The problem - Return the lines of the material below exactly, beginning with the line that has "being displayed properly" in it and finishing with the line that has "- The graph" in it. Leave all pictures aside.

Data records -
= = = = =
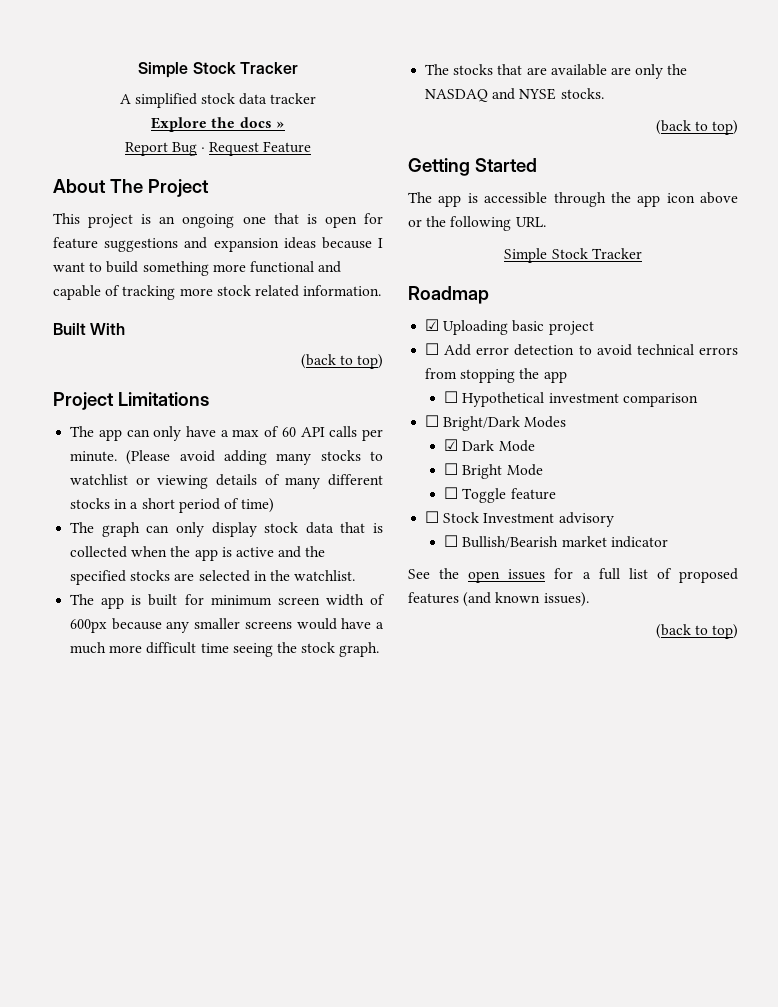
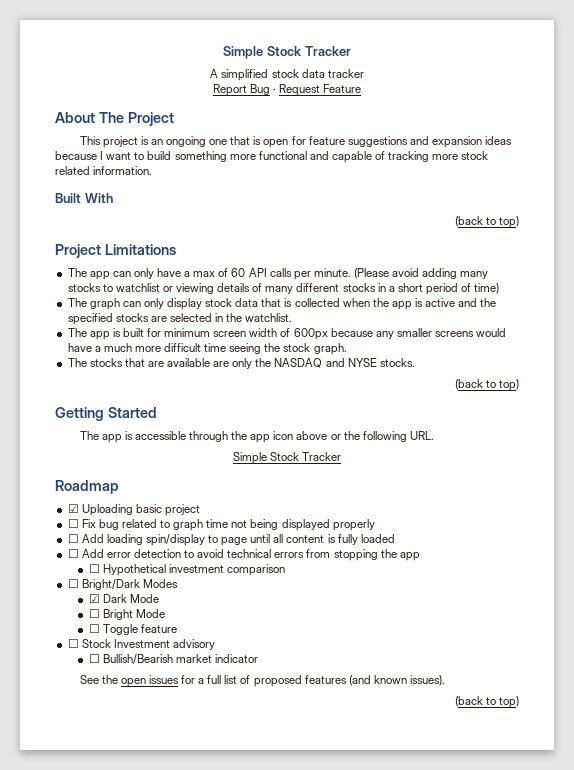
- Explore the docs »
+ ☐ Fix bug related to graph time not being displayed properly
+ ☐ Add loading spin/display to page until all content is fully loaded

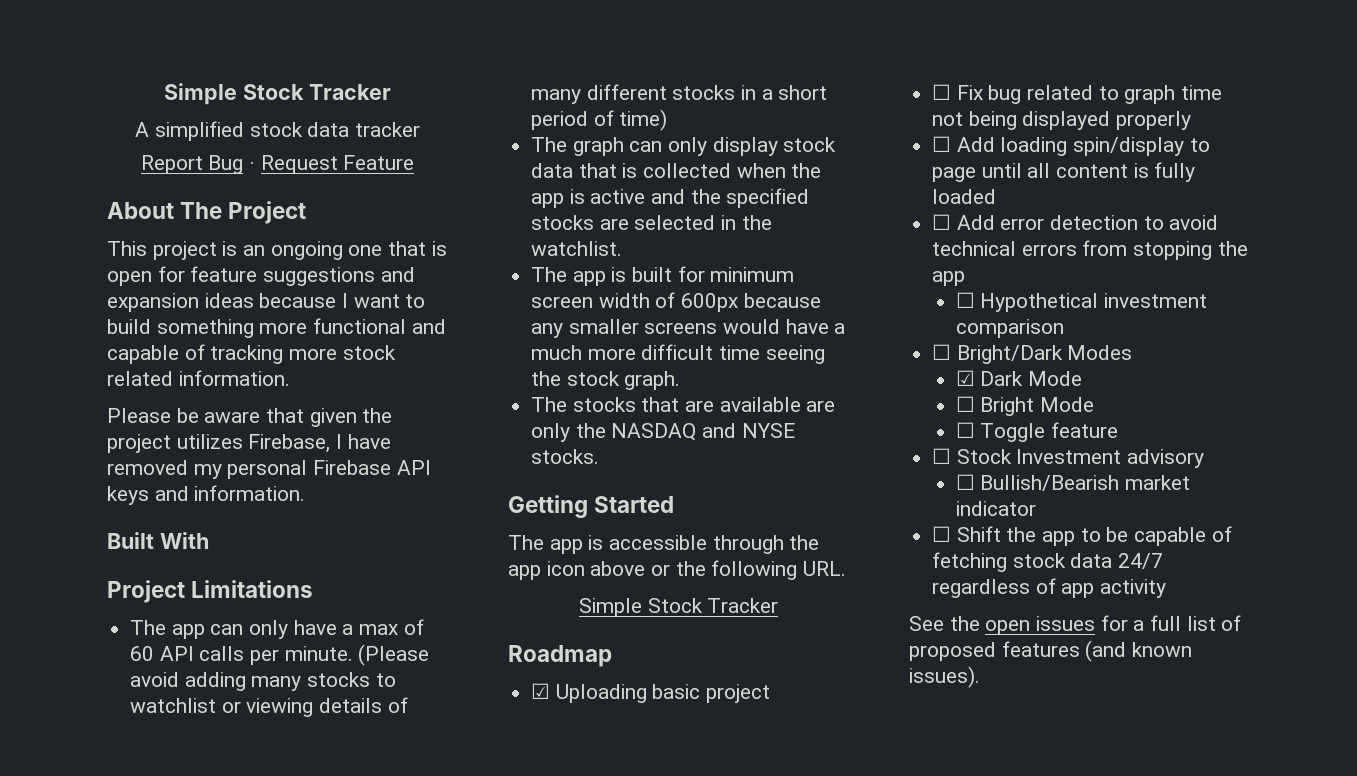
+ Please be aware that given the project utilizes Firebase, I have removed my personal Firebase API keys and information.
  Built With
- (back to top)
  The stocks that are available are only the NASDAQ and NYSE stocks.
- (back to top)
+ ☐ Shift the app to be capable of fetching stock data 24/7 regardless of app activity
  See the open issues for a full list of proposed features (and known issues).
- (back to top)

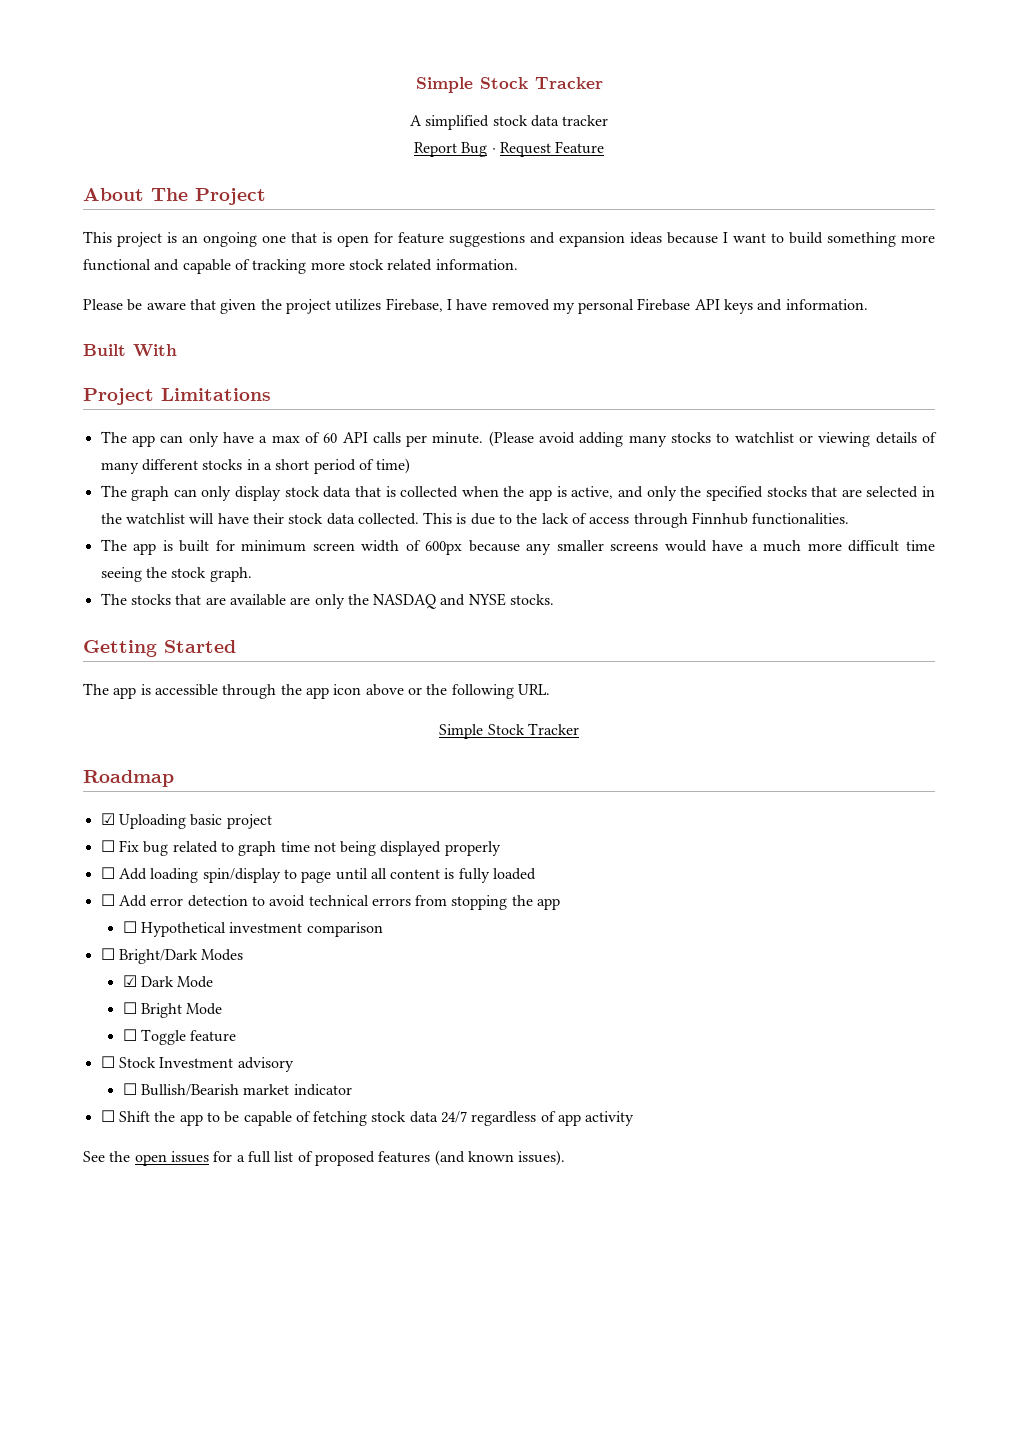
- The graph can only display stock data that is collected when the app is active and the specified stocks are selected in the watchlist.
+ The graph can only display stock data that is collected when the app is active, and only the specified stocks that are selected in the watchlist will have their stock data collected. This is due to the lack of access through Finnhub functionalities.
= = = = =
Exercise output -
+ ☐ Fix bug related to graph time not being displayed properly
+ ☐ Add loading spin/display to page until all content is fully loaded

+ Please be aware that given the project utilizes Firebase, I have removed my personal Firebase API keys and information.
  Built With
- (back to top)
  The stocks that are available are only the NASDAQ and NYSE stocks.
- (back to top)
+ ☐ Shift the app to be capable of fetching stock data 24/7 regardless of app activity
  See the open issues for a full list of proposed features (and known issues).
- (back to top)

- The graph can only display stock data that is collected when the app is active and the specified stocks are selected in the watchlist.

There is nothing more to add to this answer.